An zahlreichen Institutionen in der Metropolregion wird unter Hochdruck geforscht. Etwa an den verschiedenen Fraunhofer-Instituten, am Max-Planck-Institut für die Physik des Lichts oder dem Institut für Arbeitsmarkt- und Berufsforschung, dem weltweit größten interdisziplinär tätigen Institut auf diesem Feld.

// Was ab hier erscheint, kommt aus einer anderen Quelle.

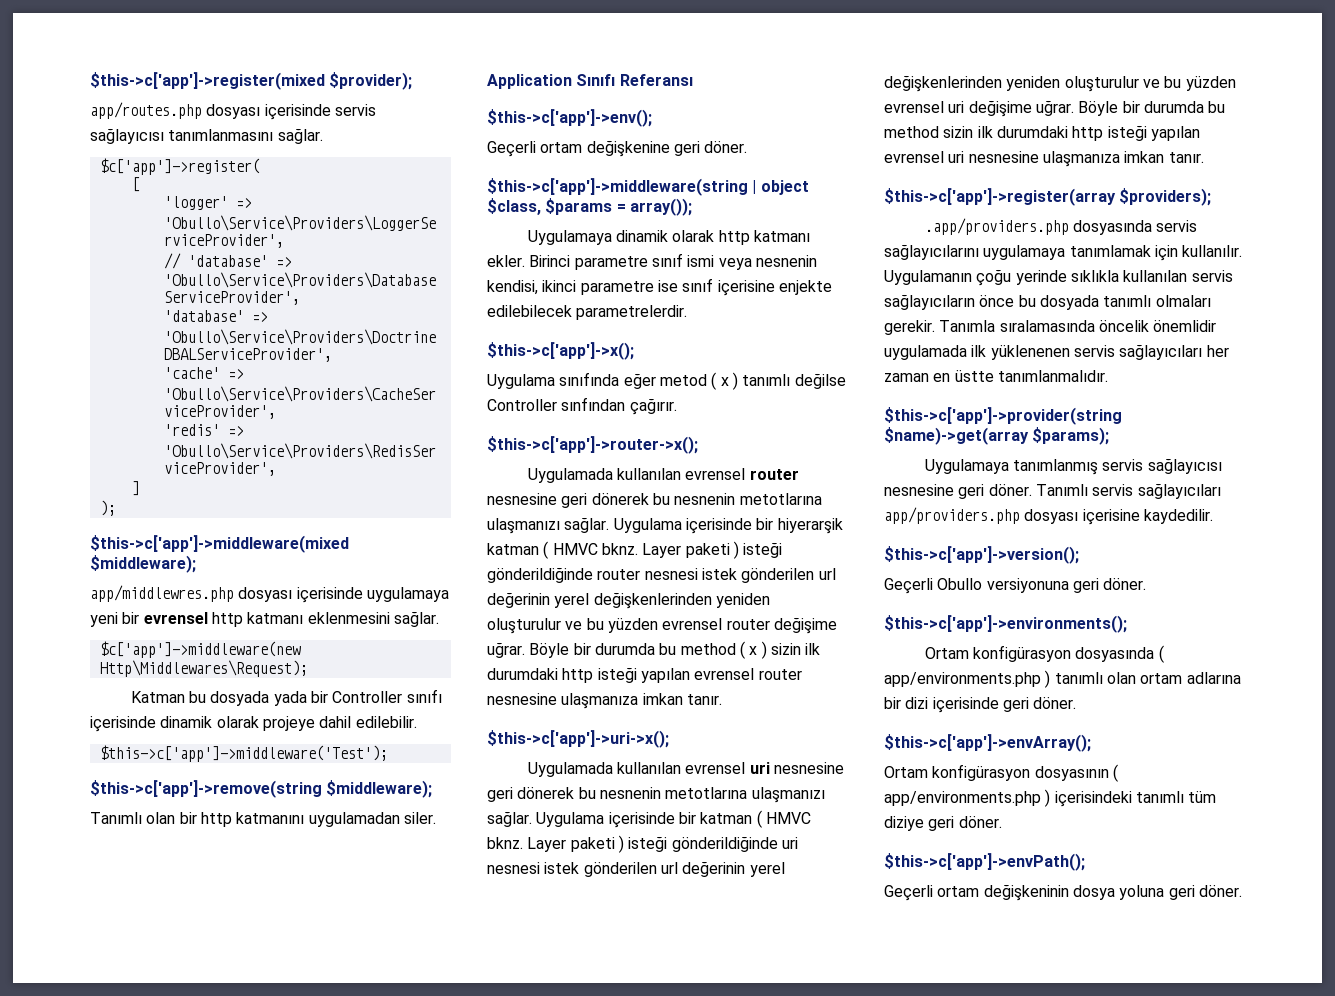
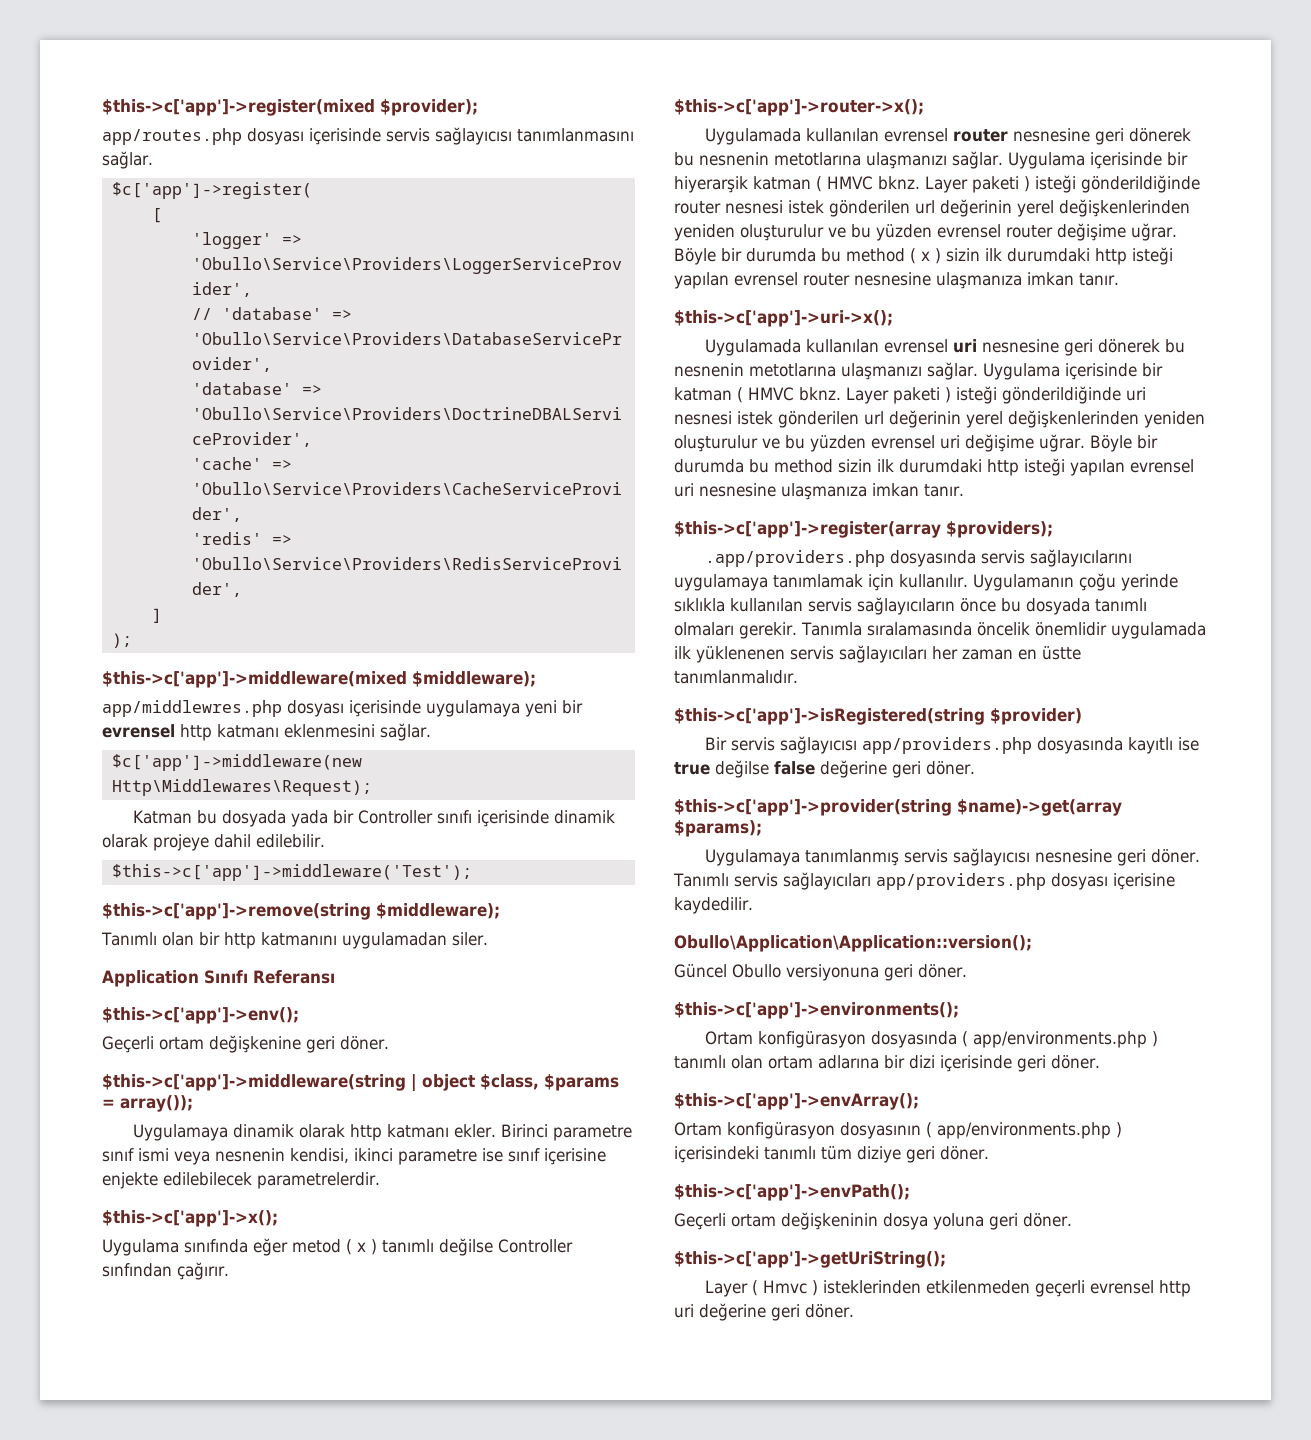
(1108, 376) none -> [674,708,1082,725] [705,736,1200,754] [674,760,975,778] // $this->c['app']->isRegistered(string $provider) // Bir servis sağlayıcısı app/providers.php dosyasında kayıtlı ise true değilse false değerine geri döner.
[884,546,1079,564] [884,578,933,594] $this->c['app']->version(); // Geçerli -> [674,935,1032,952] [674,964,727,978] Obullo\Application\Application::version(); // Güncel
(1242, 891) none -> [674,1251,946,1268] [705,1280,1192,1297] [674,1303,854,1321] // $this->c['app']->getUriString(); // Layer ( Hmvc ) isteklerinden etkilenmeden geçerli evrensel http uri değerine geri döner.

Fortschritt durch Vernetzung
Grundlegend für die Entwicklung innovativer Produkte und Verfahren ist die enge Vernetzung von Forschung und
Industrie in der Region. Der jährliche Wissenschaftstag der Metropolregion Nürnberg bietet hierfür die ideale
Plattform. Führend ist der Großraum schon heute in der Medizintechnik. Insbesondere der Raum Erlangen-Nürnberg
gilt mit seiner einmaligen Konzentration an medizinischen Forschungs- und Bildungseinrichtungen, Kliniken und
Unternehmen als "Medical Valley" mit Weltruf. Auch in dem zukunftsträchtigen Bereich Neue Materialien
passiert viel in der Region, besonders wenn es darum geht, wie die Materialien in Produkten angewandt werden
können. In Forschung und Entwicklung nehmen hierbei die Universitäten Erlangen-Nürnberg, Würzburg und Bayreuth in
Deutschland die Spitzenposition ein. Zahlreiche Kompetenzzentren gewährleisten den Technologietransfer zwischen
Wissenschaft und Wirtschaft in der Metropolregion, ebenso Netzwerke wie die "Kompetenzinitiative Neue
Materialien Region Nürnberg" (Kinema) der IHK Nürnberg für Mittelfranken und der Stadt Fürth sowie das
"Kunststoffnetzwerk Westmittelfranken". Und auch in den Betrieben selbst werden fleißig neue Ideen
entwickelt: In kaum einer anderen Region Deutschlands ist die Zahl der in der Industrie beschäftigten Ingenieure
so hoch wie hier.
Wissen macht Spaß
Dass Forschung nicht nur etwas für Wissenschaftler ist, beweist alle zwei Jahre die "Lange Nacht der
Wissenschaften". In Erlangen, Fürth und Nürnberg öffnen dann einen Abend lang Hochschulen, Unternehmen und
Dienststellen die Türen zu ihren Labors, um Jung und Alt für ihre Arbeit zu begeistern. Mit Erfolg: Das
Wissenschaftsfestival ist heute die größte Veranstaltung dieser Art in Deutschland. Und damit man künftig jeden
Tag in der Metropolregion Nürnberg erleben kann, wie spannend und vielfältig Wissenschaft ist, steht nun als
großes Ziel der Aufbau eines Science-Centers mit Ausstellungen und interaktiven Elementen an.